Explainable hierarchical clustering for patient subtyping and risk prediction

Affiliations

Explainable hierarchical clustering for patient subtyping and risk prediction

Enrico Werner et al. Exp Biol Med (Maywood). 2023 Dec.

Abstract

We present a pipeline in which machine learning techniques are used to automatically identify and evaluate subtypes of hospital patients admitted between 2017 and 2021 in a large UK teaching hospital. Patient clusters are determined using routinely collected hospital data, such as those used in the UK's National Early Warning Score 2 (NEWS2). An iterative, hierarchical clustering process was used to identify the minimum set of relevant features for cluster separation. With the use of state-of-the-art explainability techniques, the identified subtypes are interpreted and assigned clinical meaning, illustrating their robustness. In parallel, clinicians assessed intracluster similarities and intercluster differences of the identified patient subtypes within the context of their clinical knowledge. For each cluster, outcome prediction models were trained and their forecasting ability was illustrated against the NEWS2 of the unclustered patient cohort.
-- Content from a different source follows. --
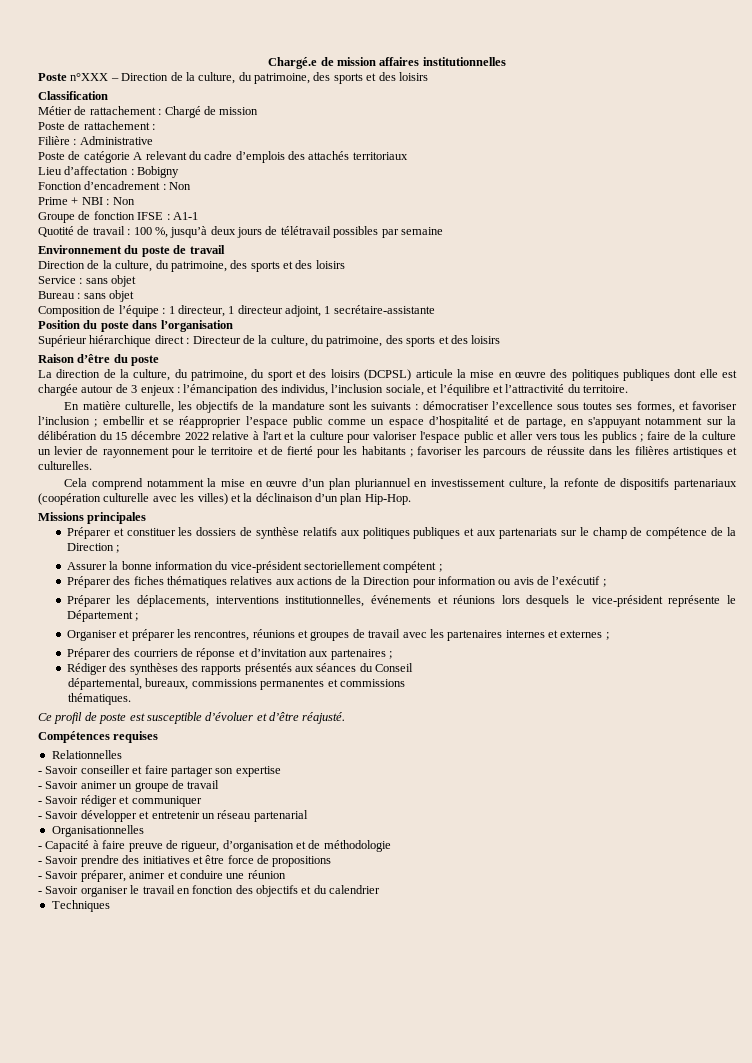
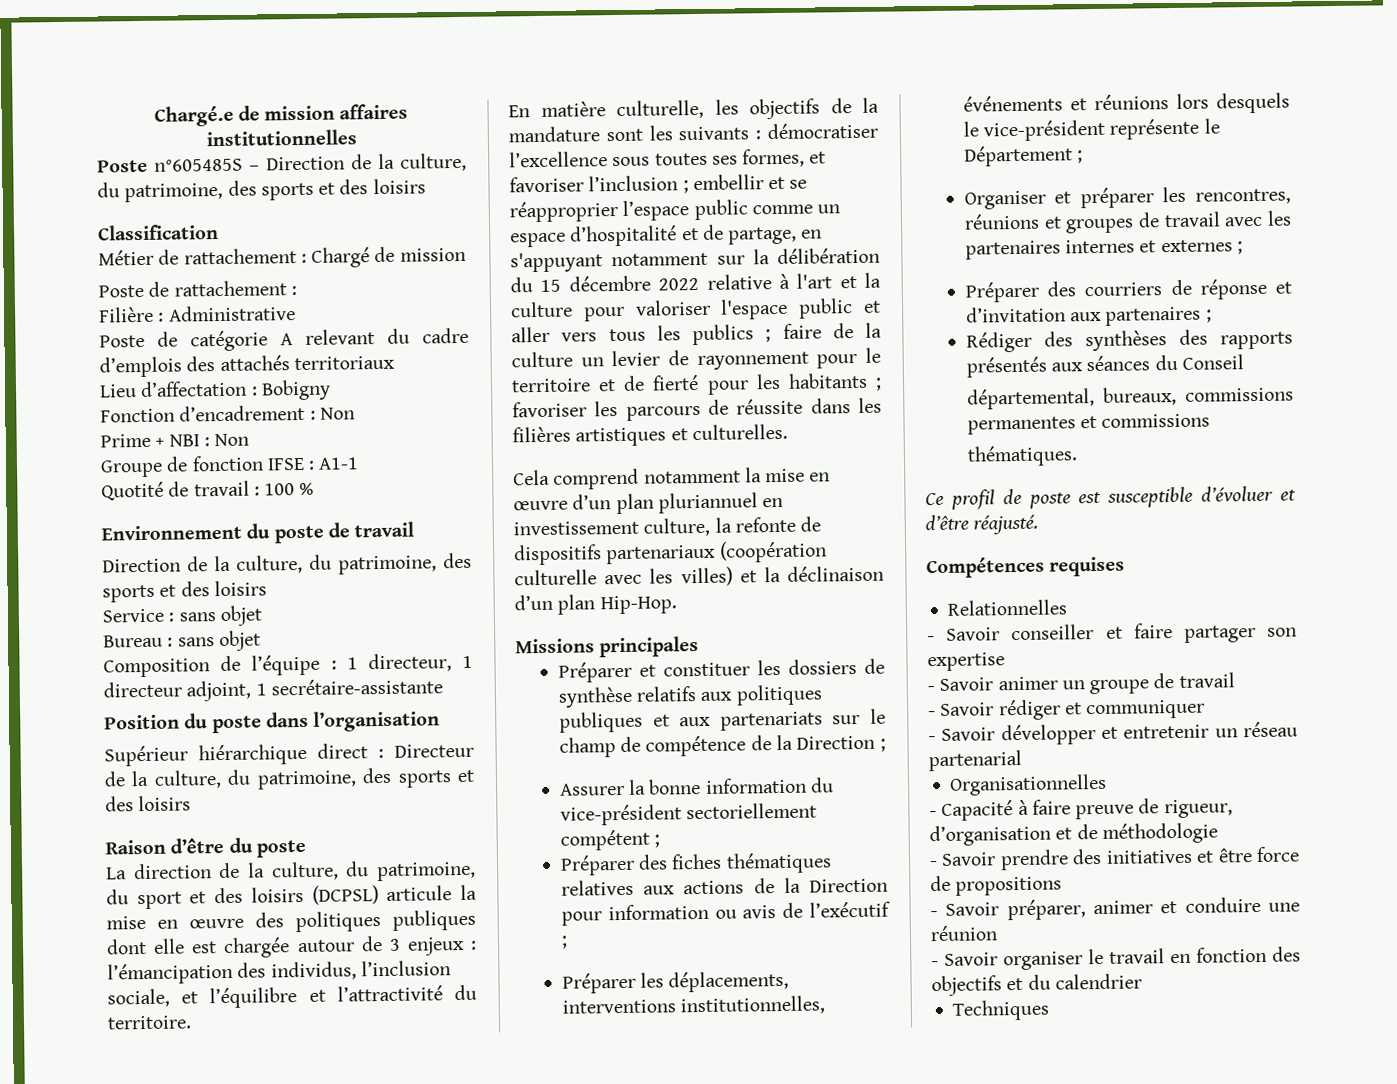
- Poste n°XXX – Direction de la culture, du patrimoine, des sports et des loisirs
+ Poste n°605485S – Direction de la culture, du patrimoine, des sports et des loisirs
- Quotité de travail : 100 %, jusqu’à deux jours de télétravail possibles par semaine
+ Quotité de travail : 100 %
These preliminary results suggest that subtype models can outperform the established NEWS2 method, providing improved prediction of patient deterioration. By considering both the computational outputs and clinician-based explanations in patient subtyping, we aim to highlight the mutual benefit of combining machine learning techniques with clinical expertise.

Keywords: Hierarchical clustering; clinical evaluation; early warning score; explainability; mortality prediction; patient subtypes.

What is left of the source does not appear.